Arts

Grace Minnesota invites you to dance in the streets of Minneapolis to celebrate marriage equality

St. Paul City-Artist-In-Residence Marcus Young and the artists of the Grace Minnesota have been encouraging folks to cut loose and dance in the streets since 2008. This year, on Aug. 1 in Minneapolis’ Peavey Plaza, they’ll do so to celebrate the one-year anniversary of Minnesota’s legalization of same-sex marriage.

The idea behind the ongoing project, “Don’t you feel it too?,” is simple enough: Members of the public are asked to bring an MP3 player and headphones to the agreed-upon site, with a playlist of tunes that get their toes tapping, some comfortable shoes and a willingness to move differently through the world for a spell. Individuals then set out to groove their way through the city’s public spaces — each one “easing into embarrassment, transcending fear” according to their own ability, dancing alone but in solidarity with their fellow performers. After an hour or so, everyone meets back at the starting point for cool-down and conversation.

“Don’t you feel it too?” Photo: Zoe Prinds-Flash, courtesy of Grace Minnesota

According to press materials provided by the St. Paul-based conceptual and behavioral art studio, “Marcus and collaborators have led more than 150 sessions for the general public and special groups, including college and grade school students, youth experiencing homelessness, and arts festival participants.”
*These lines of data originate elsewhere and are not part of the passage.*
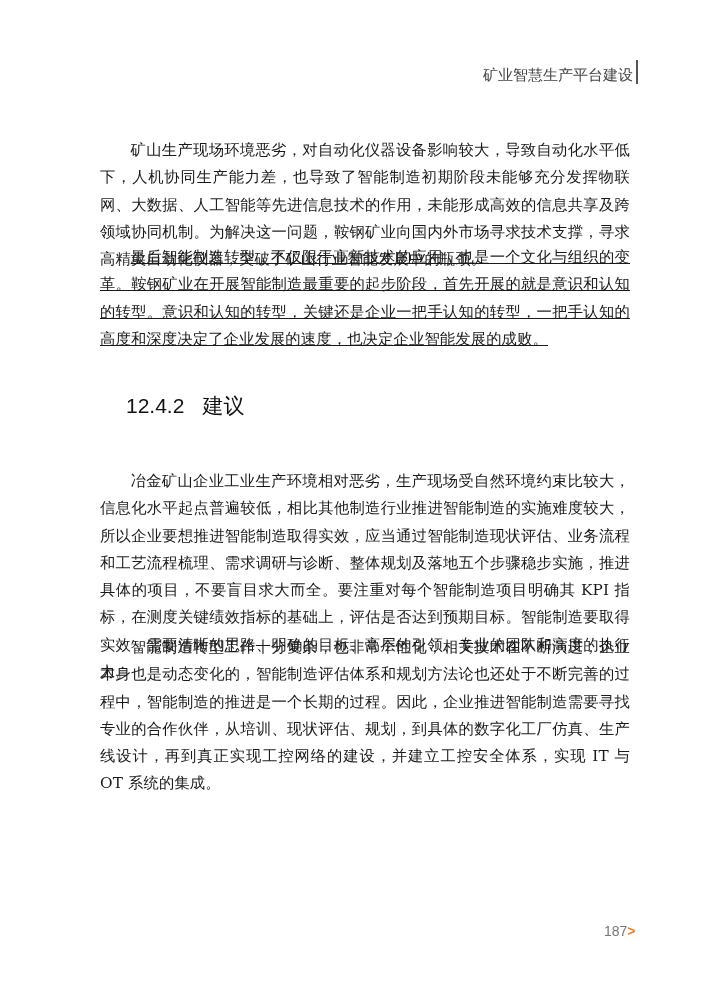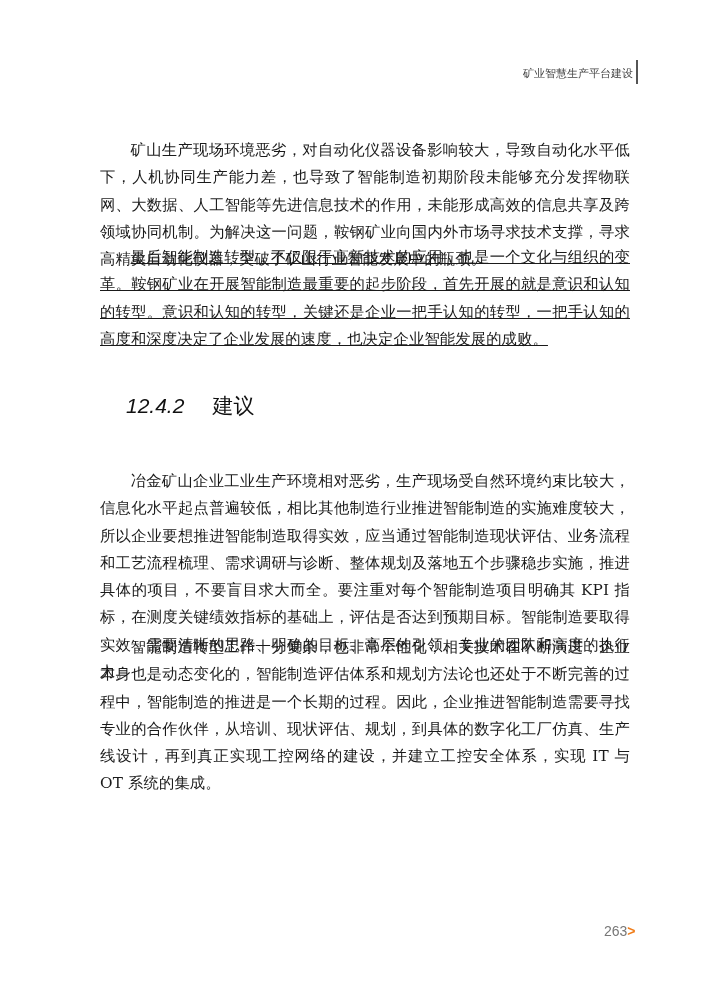--- a/index.html
+++ b/index.html
@@ -4,7 +4,7 @@
 <style>
   html, body { margin:0; padding:0; background:#ffffff; }
   body { width:721px; height:1005px; position:relative; overflow:hidden; }
-  .header { position:absolute; top:66px; right:88px; font-family:Liberation Mono, monospace; font-size:11px; color:#444; }
+  .header { position:absolute; top:66px; right:88px; font-family:Liberation Mono, monospace; font-size:15px; color:#444; }
   .header-bar { position:absolute; top:60px; left:636px; width:2px; height:24px; background:#555; }
   .para { position:absolute; left:100px; width:530px; font-family:"DejaVu Serif", serif; font-size:15.3px; line-height:27.3px; color:#1a1a1a; text-align:justify; text-indent:2em; margin:0; letter-spacing:0.15px; }
   .heading { position:absolute; left:126px; top:392px; font-family:"Liberation Sans", sans-serif; font-size:21px; color:#111; }

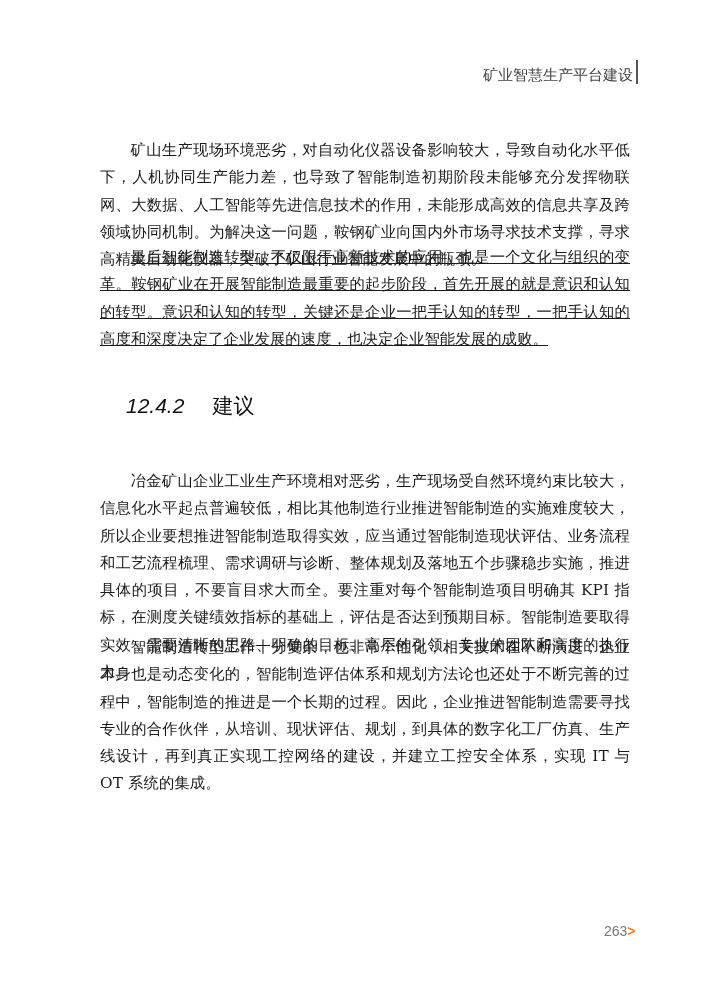--- a/index.html
+++ b/index.html
@@ -8,7 +8,7 @@
   .header-bar { position:absolute; top:60px; left:636px; width:2px; height:24px; background:#555; }
   .para { position:absolute; left:100px; width:530px; font-family:"DejaVu Serif", serif; font-size:15.3px; line-height:27.3px; color:#1a1a1a; text-align:justify; text-indent:2em; margin:0; letter-spacing:0.15px; }
   .heading { position:absolute; left:126px; top:392px; font-family:"Liberation Sans", sans-serif; font-size:21px; color:#111; }
-  .heading .num { margin-right:28px;font-style:italic; }
+  .heading .num { margin-right:18px; }
   .pageno { position:absolute; top:923px; left:604px; font-family:"Liberation Sans", sans-serif; font-size:14px; color:#777; }
   .pageno .arrow { color:#f07d1a; font-weight:bold; }
 </style>

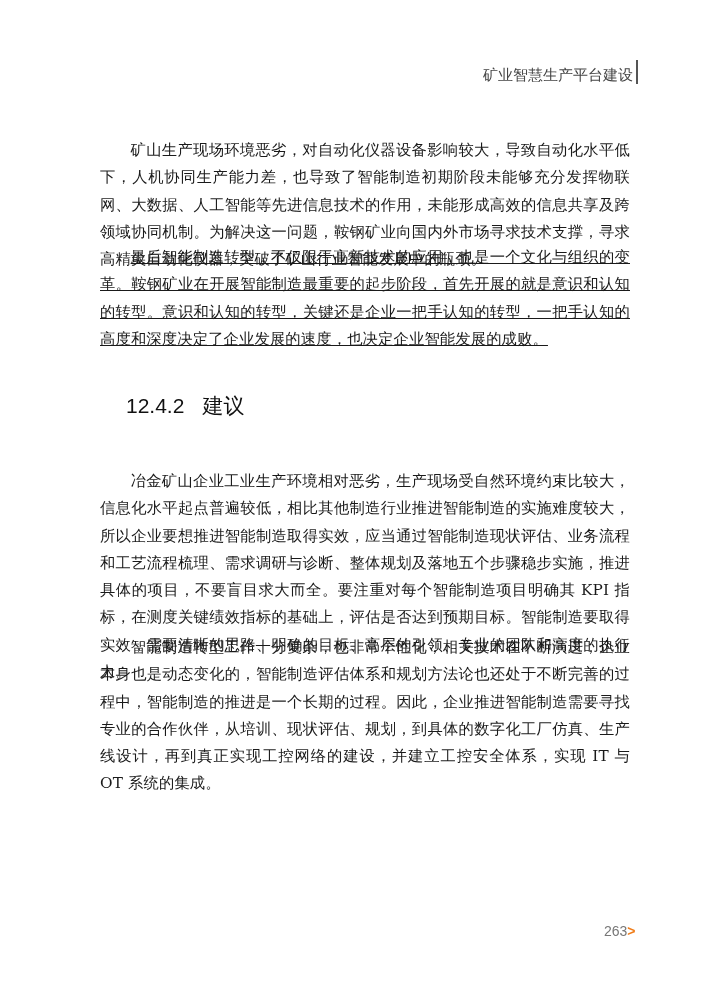--- a/index.html
+++ b/index.html
@@ -29,7 +29,7 @@
 <p class="para" style="top:634px;">智能制造转型工作十分复杂，也非常个性化，相关技术在不断演进，企业本身也是动态变化的，智能制造评估体系和规划方法论也还处于不断完善的过程中，智能制造的推进是一个长期的过程。因此，企业推进智能制造需要寻找专业的合作伙伴，从培训、现状评估、规划，到具体的数字化工厂仿真、生产线设计，再到真正实现工控网络的建设，并建立工控安全体系，实现 IT 与 OT 系统的集成。</p>
 
 <div class="pageno">
-  <span>263</span><span class="arrow">&gt;</span>
+  <span>187</span><span class="arrow">&gt;</span>
 </div>
 
 </body></html>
It’s not a complicated proposition; there’s no wrong way to dance, after all. But for those of us who typically eschew such exhibitionism, there’s a real sense of transgression all the same. Because it’s not just about dancing in public. Offer up any sign of your interior life, allow even a glimpse of artless expression of your unguarded feelings – for no particular reason, among workaday strangers – and you invite not just attention but open-ended engagement. Even scarier: In a buttoned-up world that prizes seriousness and self-control, the prospect of looking foolish is downright terrifying.

Marcus Young. Photo courtesy of Grace Minnesota

Marcus Young. Photo courtesy of Grace Minnesota

I suspect that’s the real practice here – less to do with dancing than it is with dismantling, for just a little while, some of that carefully wrought emotional armor. In a video about the ongoing project, Young, Grace Minnesota’s founder, calls it “an act of bravery and craziness; it’s dancing your inner life in public… a type of purposeful self-embarrassment.”  The disarming vulnerability of the gesture, the infectious happiness of its unlikely offering – what better way to celebrate Minnesota’s anniversary of expanded freedoms for public expressions of love and commitment?

In addition to the special Aug. 1 session celebrating marriage equality, “Don’t you feel it too?” meets through the warmer months, rain or shine, on the following Fridays at 5:30 p.m.: July 25; Aug. 1, 8, and 22; Sept. 5 and 19; and Thursdays Aug.  7 and 14 at 4:30 p.m. All sessions are free and open to the public. If you’d like to participate, choose a session and gather the bottom of Peavey Plaza on Nicollet Mall, between 10th and 11th streets in Minneapolis.